▼

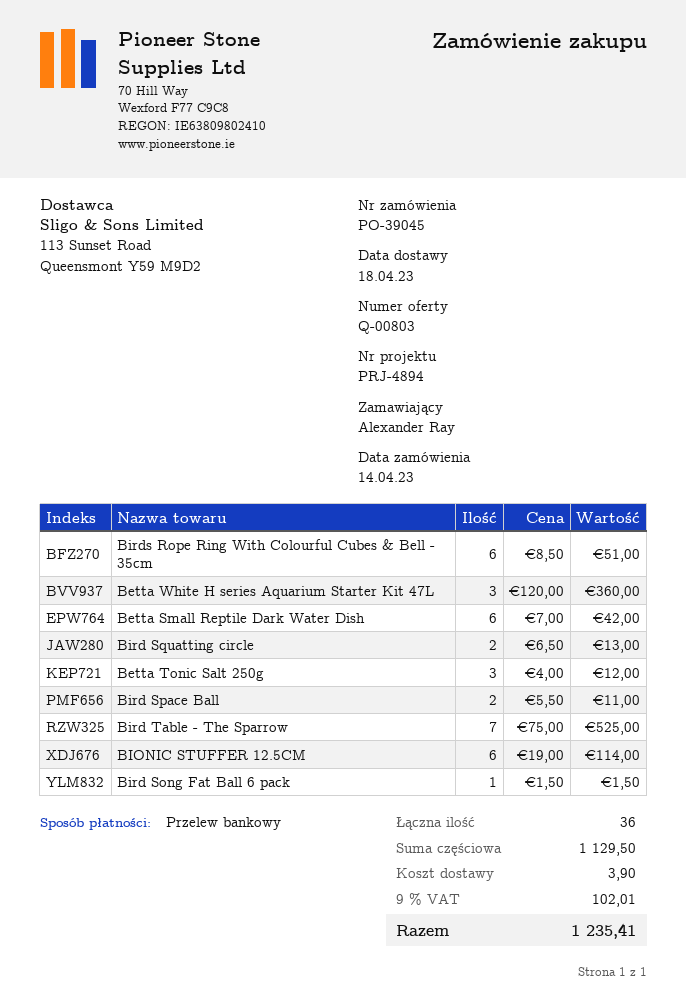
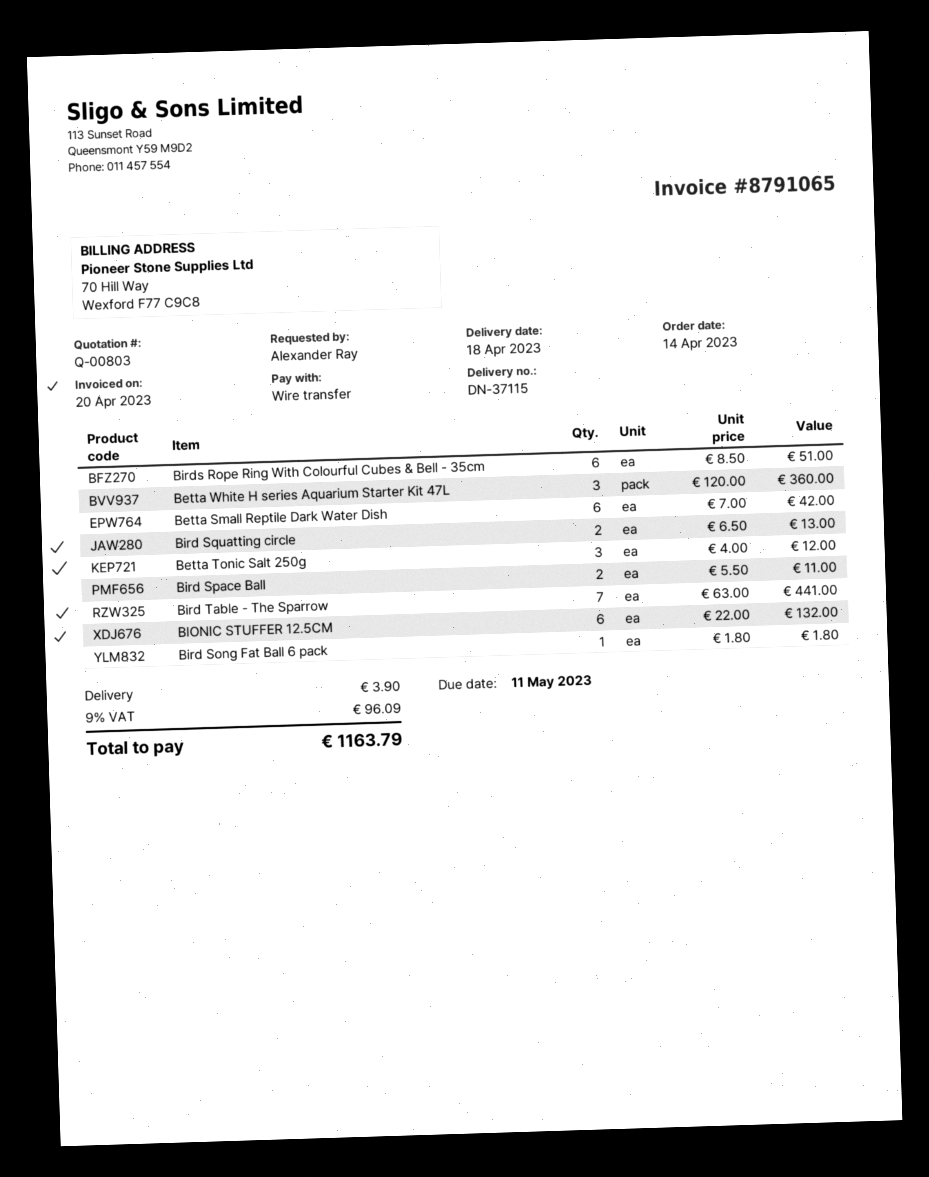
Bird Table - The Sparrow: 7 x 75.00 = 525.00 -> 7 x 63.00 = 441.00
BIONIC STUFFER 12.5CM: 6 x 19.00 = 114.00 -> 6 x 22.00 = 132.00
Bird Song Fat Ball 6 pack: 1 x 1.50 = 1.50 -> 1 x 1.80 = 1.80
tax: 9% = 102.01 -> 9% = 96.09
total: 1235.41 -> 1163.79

▲

=== EXERCISE DETAILS ===
For the entries above, return an exact copy that omits the images.

=== ANSWER ===
Bird Table - The Sparrow: 7 x 75.00 = 525.00 -> 7 x 63.00 = 441.00
BIONIC STUFFER 12.5CM: 6 x 19.00 = 114.00 -> 6 x 22.00 = 132.00
Bird Song Fat Ball 6 pack: 1 x 1.50 = 1.50 -> 1 x 1.80 = 1.80
tax: 9% = 102.01 -> 9% = 96.09
total: 1235.41 -> 1163.79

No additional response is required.